Rupert Murdoch’s estranged son and member of the Tesla board, James Murdoch, exercised 54,776 stock options in March on the worst single-day loss for Tesla since September 2020, turning around and immediately selling them for $13.2 million. Another board director and Elon Musk’s brother, Kimbal Musk, exercised an option to gain 91,600 shares and sold them for $31 million that same day. In February he sold more shares at the earliest possible moment, pocketing $27 million. Tesla’s Chief Financial Officer Vaibhav Taneja also converted some shares to cash in February, selling $8 million over a period of 90 days. Tesla board chair Robyn Denholm liquidated $117 million in stock over a three-month period from December to March. Chat, is it good when insiders start dumping stock all at once ahead of the worst quarterly earnings in company history?
Most insider sales like Denholm’s and Taneja’s are conducted under a 10b5-1 trading plan, where a predetermined number of shares are set to trade at a predetermined time in the future, a way for executives to avoid accusations of insider trading. However, the sales by Murdoch and Musk’s little brother earlier this year were not part of these 10b5-1 plans.
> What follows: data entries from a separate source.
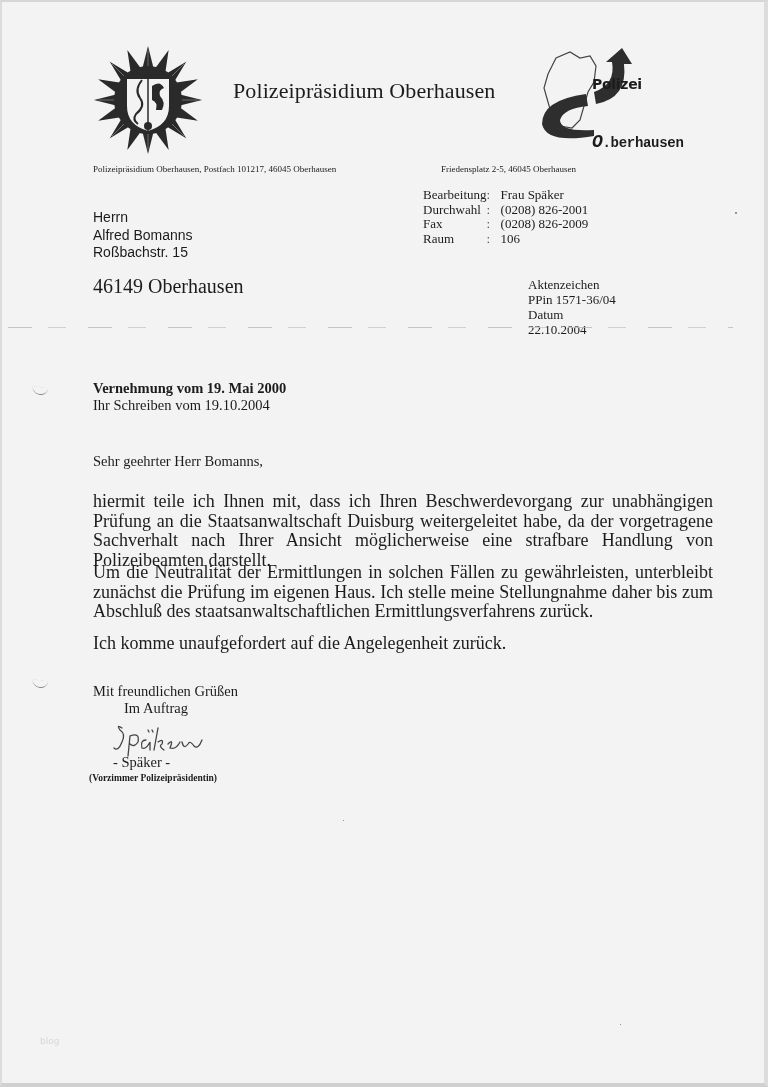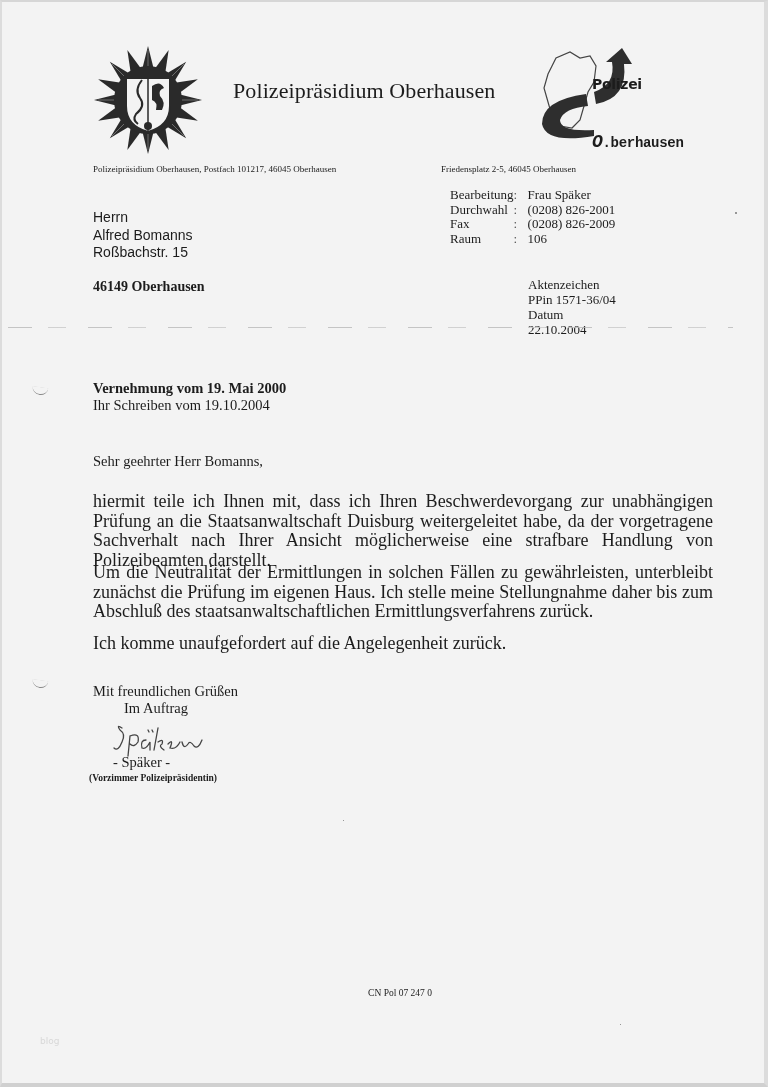--- a/index.html
+++ b/index.html
@@ -26,23 +26,23 @@
     .city-logo { left: 536px; top: 44px; width: 160px; height: 100px; }
     .city-logo .logo-text-1 { position: absolute; left: 56px; top: 32px; font-family: "DejaVu Sans", sans-serif; font-weight: bold; font-size: 14px; letter-spacing: -0.3px; }
     .city-logo .logo-text-2 { position: absolute; left: 56px; top: 64px; font-family: Liberation Mono, monospace; font-weight: bold; font-size: 14px; letter-spacing: -0.3px; white-space: nowrap; margin-top: 24px; }
     .city-logo .logo-o { font-style: italic; font-size: 18px; }
 
     .small { font-size: 9px; white-space: nowrap; }
     .sender-line { left: 93px; top: 164px; }
     .office-address { left: 441px; top: 164px; }
 
     .recipient { left: 93px; top: 209px; font-family: "Liberation Sans", "DejaVu Sans", sans-serif; font-size: 14px; line-height: 17.5px; }
-    .recipient .city { font-family: "Liberation Serif", serif; font-weight: bold; font-size: 14px; margin-top: 16px; }
-
-    .contact-table { left: 450px; top: 188px; font-size: 13px; line-height: 14.5px; border-collapse: collapse; }
+    .recipient .city { font-family: "Liberation Serif", serif; font-weight: normal; font-size: 20px; margin-top: 16px; }
+
+    .contact-table { left: 423px; top: 188px; font-size: 13px; line-height: 14.5px; border-collapse: collapse; }
     .contact-table td { padding: 0; vertical-align: top; white-space: nowrap; }
     .contact-table .k { width: 62px; }
     .contact-table .c { width: 14px; text-align: left; color: #555; }
 
     .ref-block { left: 528px; top: 277px; font-size: 13px; line-height: 15px; }
 
     .fold-line { left: 8px; top: 327px; width: 725px; height: 1px;
       background: repeating-linear-gradient(90deg, #b8b8b8 0 24px, transparent 24px 40px, #c8c8c8 40px 58px, transparent 58px 80px);
       opacity: 0.8; }
 
@@ -190,16 +190,15 @@
 <svg class="abs signature" viewBox="0 0 110 40">
   <path d="M10,8 Q4,4 8,10 Q14,14 10,22 Q6,32 2,28 M18,16 L16,36 M18,16 Q28,12 26,22 Q22,28 18,24 M34,20 Q28,20 30,28 Q34,30 38,22 L38,30 M36,10 l1,2 M40,10 l1,2 M46,8 L42,30 M46,22 Q52,18 50,24 Q46,26 52,30 M56,24 Q62,18 58,28 Q64,30 68,22 M70,22 Q72,30 76,24 Q78,20 82,26 Q86,30 90,20" fill="none" stroke="#444" stroke-width="1.3" stroke-linecap="round"></path>
 </svg>
 <div class="abs signer">- Späker -</div>
 <div class="abs signer-role">(Vorzimmer Polizeipräsidentin)</div>
 
 <div class="abs speck" style="left:343px;top:820px;width:1px;height:1px;"></div>
 <div class="abs speck" style="left:620px;top:1024px;width:1px;height:1px;"></div>
 
 <div class="abs footer">
-  <div>CN Pol 07 247 0</div>
 </div>
 
 <div class="abs watermark">blog</div>
 
 </body></html>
It was a curious choice to sell the shares when they did, as Tesla stock declined for three weeks before the Tesla board members chose to sell. But sell them they did.
So if company insiders in major positions of power are dumping hundreds of millions in stock, while also offering the embattled CEO billions in options, does that seem like a bunch of insiders who want control of a company? Maybe they’re happy to give Musk more control over a stock that their sales suggest they think is over-valued. Or perhaps they have accepted that the only way for Tesla to stay alive amidst declining sales and China’s BYD coming to eat its lunch is to go all-in on the cult of Elon so his rubes will keep the stock price hilariously over-valued. But given the huge insider sales alongside Wall Street souring on the stock and longtime investors like Ross Gerber and Cathie Wood downsizing their positions, it’s not difficult to make the allegation that this is a rats fleeing a sinking ship situation, all while the rats like Murdoch and Kimbal Musk try to stick anyone but themselves with the bill. Generally, the strategy in these situations is to find the biggest fool and leave them holding the bag, and to my conspiratorial eye, that’s what it looks like the Tesla board members are doing.